Saraband authors Amanda Thomson (A Scots Dictionary of Nature), Chitra Ramaswamy (Expecting) and Jim Crumley (most recently, The Nature of Summer) have all contributed to the collection, alongside writers such as Amy Liptrot, Malachy Tallack, Karine Polwart and many more. Antlers of Water urges us to renegotiate our relationship with the more-than-human world, in writing which is by turns celebratory, radical and political.
Amanda Thomson
Amanda Thomson is a visual artist and writer who teaches at the Glasgow School of Art. Her artwork is often about notions of home, movement and migration, landscapes and how places come to be made. A Scots Dictionary of Nature, her debut book, brings together – for the first time – the deeply expressive vocabulary customarily used to describe land, wood, weather, birds, water and walking in Scotland. Thomson collates and celebrates these traditional Scots words, which reveal ways of seeing and being in the world that are in danger of disappearing forever. What emerges is a vivid evocation of the nature and people of Scotland, past and present; of lives lived between the mountains and the sky.
‘So good.’ Robert Macfarlane
A Scots Dictionary of Nature is available to buy here.
Chitra Ramaswamy
Chitra Ramaswamy is an award-winning journalist. After cutting her teeth at The Big Issue in Scotland, she moved to Scotland on Sunday and The Scotsman where she became one of the newspapers’ leading columnists, book reviewers, interviewers, magazine and feature writers.
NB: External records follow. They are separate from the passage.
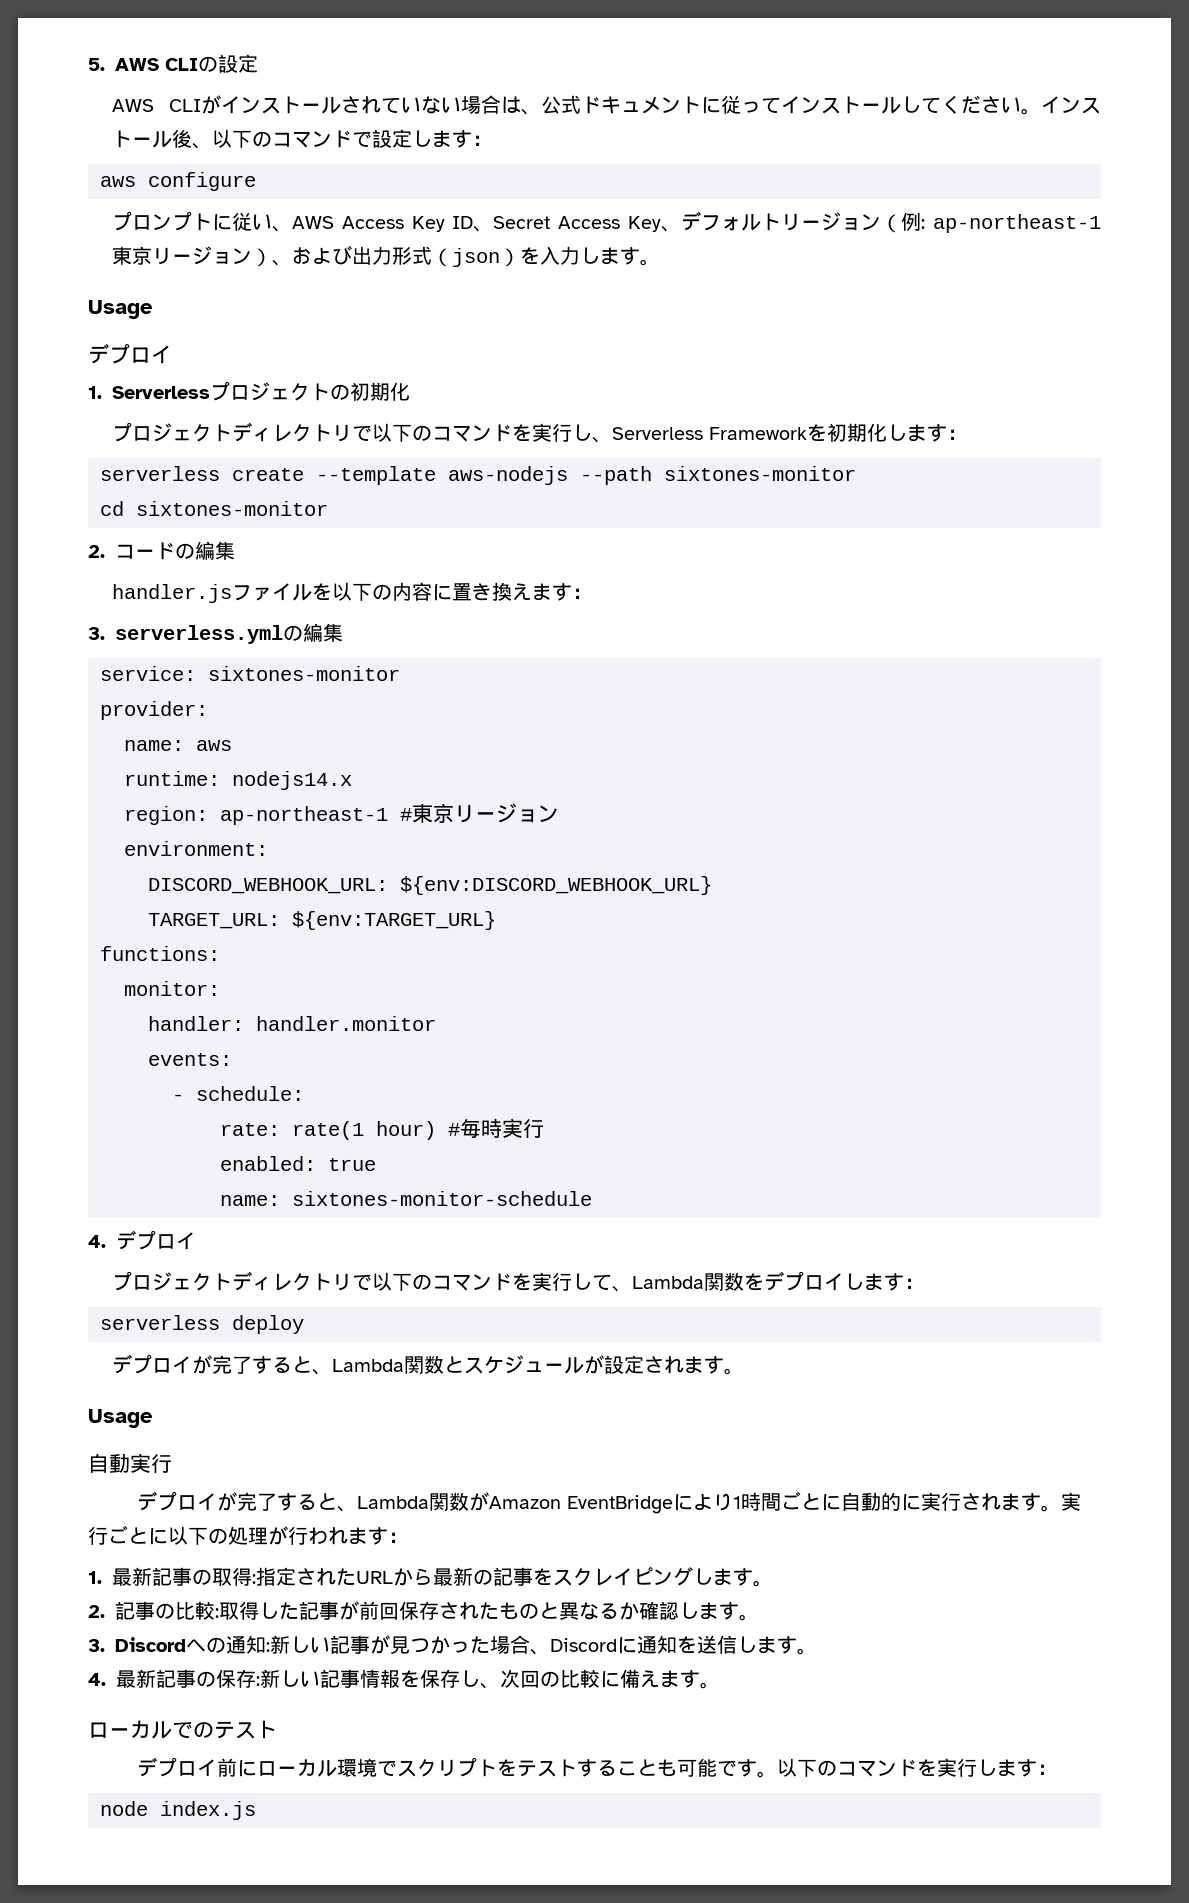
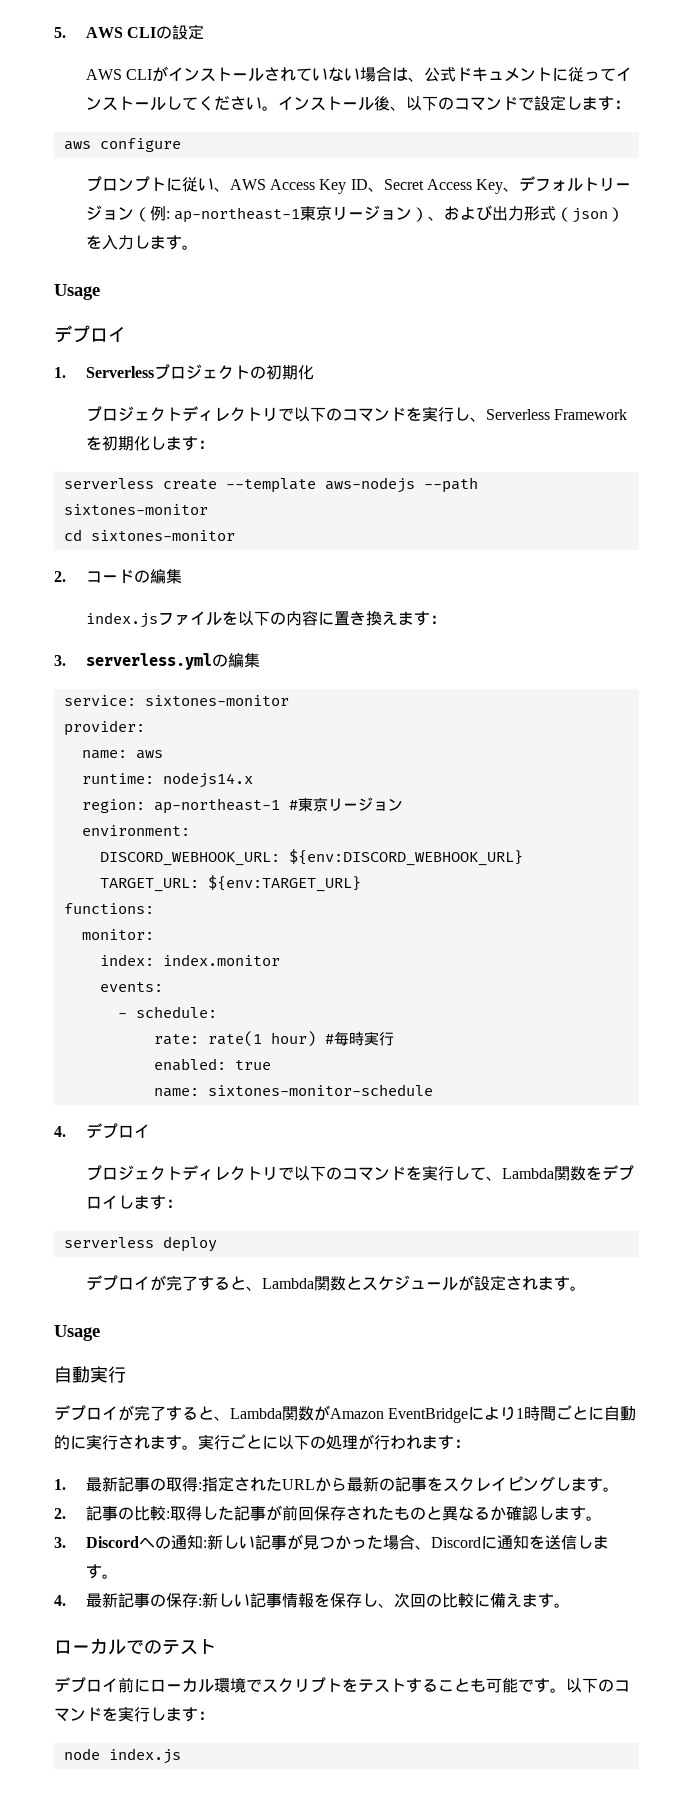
- handler.jsファイルを以下の内容に置き換えます：
+ index.jsファイルを以下の内容に置き換えます：
- handler: handler.monitor
+ index: index.monitor

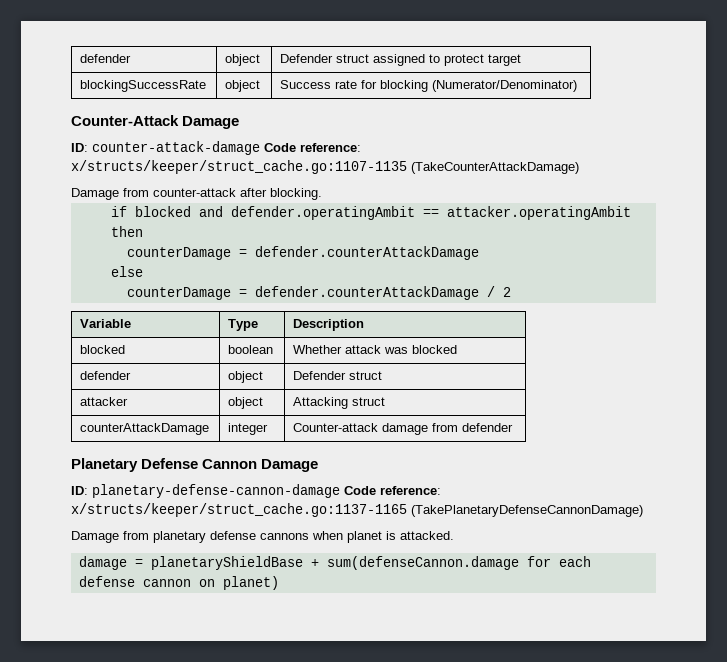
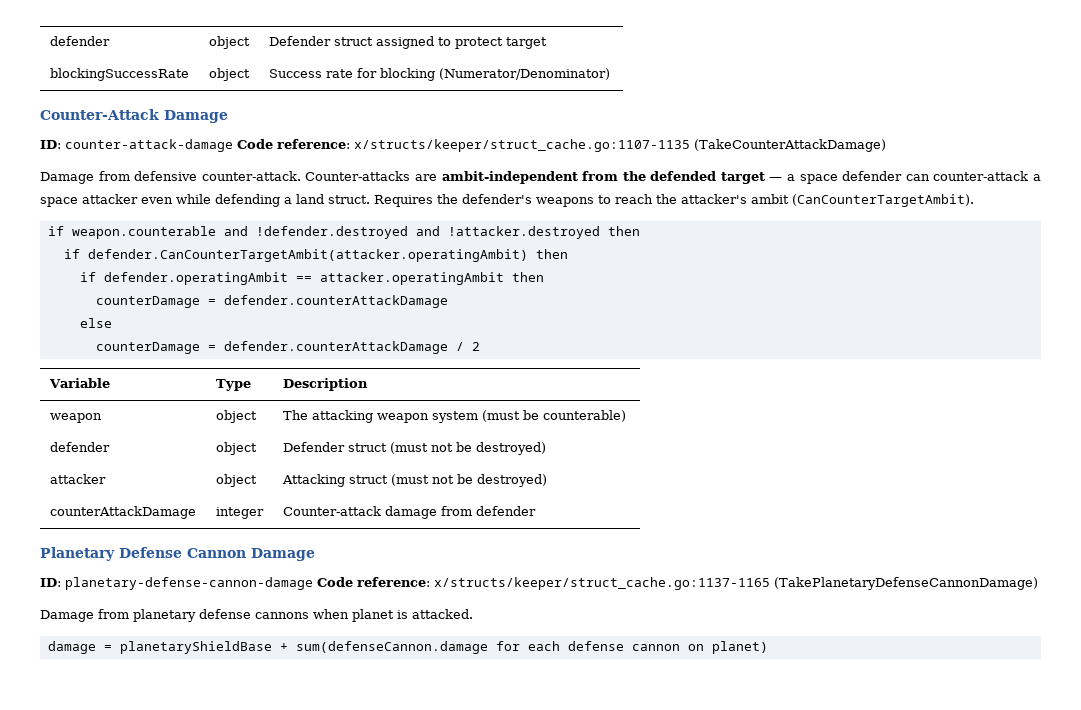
- Damage from counter-attack after blocking.
- if blocked and defender.operatingAmbit == attacker.operatingAmbit then
+ Damage from defensive counter-attack. Counter-attacks are ambit-independent from the defended target — a space defender can counter-attack a space attacker even while defending a land struct. Requires the defender's weapons to reach the attacker's ambit (CanCounterTargetAmbit).
+ if weapon.counterable and !defender.destroyed and !attacker.destroyed then
+ if defender.CanCounterTargetAmbit(attacker.operatingAmbit) then
+ if defender.operatingAmbit == attacker.operatingAmbit then
- blocked | boolean | Whether attack was blocked
- defender | object | Defender struct
+ weapon | object | The attacking weapon system (must be counterable)
+ defender | object | Defender struct (must not be destroyed)
- attacker | object | Attacking struct
+ attacker | object | Attacking struct (must not be destroyed)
Her first book, Expecting, won the Saltire First Book of the Year Award 2016. She currently writes for a range of publications including the Guardian. She and her partner and their young son live in Edinburgh. When Chitra Ramaswamy discovered she was pregnant, she longed for a book that went above and beyond a manual; a book that did more than describe what was happening in her growing body. One that, instead, got to the very heart of this overwhelming, confusing and exciting experience.
‘An extraordinary book … to write so well, so richly about so ordinary an event. Lovely.’ Sara Maitland
Expecting is available to buy here.
Jim Crumley
Jim Crumley has written more than thirty books, mostly on the wildlife and wild landscape of his native Scotland. The first instalment of his Seasons series, The Nature of Autumn, was longlisted for the Wainwright Golden Beer Book Prize 2017 and shortlisted for the Richard Jefferies Society and White Horse Bookshop Literary Prize 2017. The follow-up to that book is the stunning The Nature of Winter. The third in the series, The Nature of Spring, was Radio 4’s Book of the Week.
“[A] beautiful book … [an] exceptional and intense quality of observation glows from every page … A wisdom that we need now, more than ever before.” Joyce McMillan, The Scotsman
The Nature of Summer, the final book of Seasons, is available to buy here.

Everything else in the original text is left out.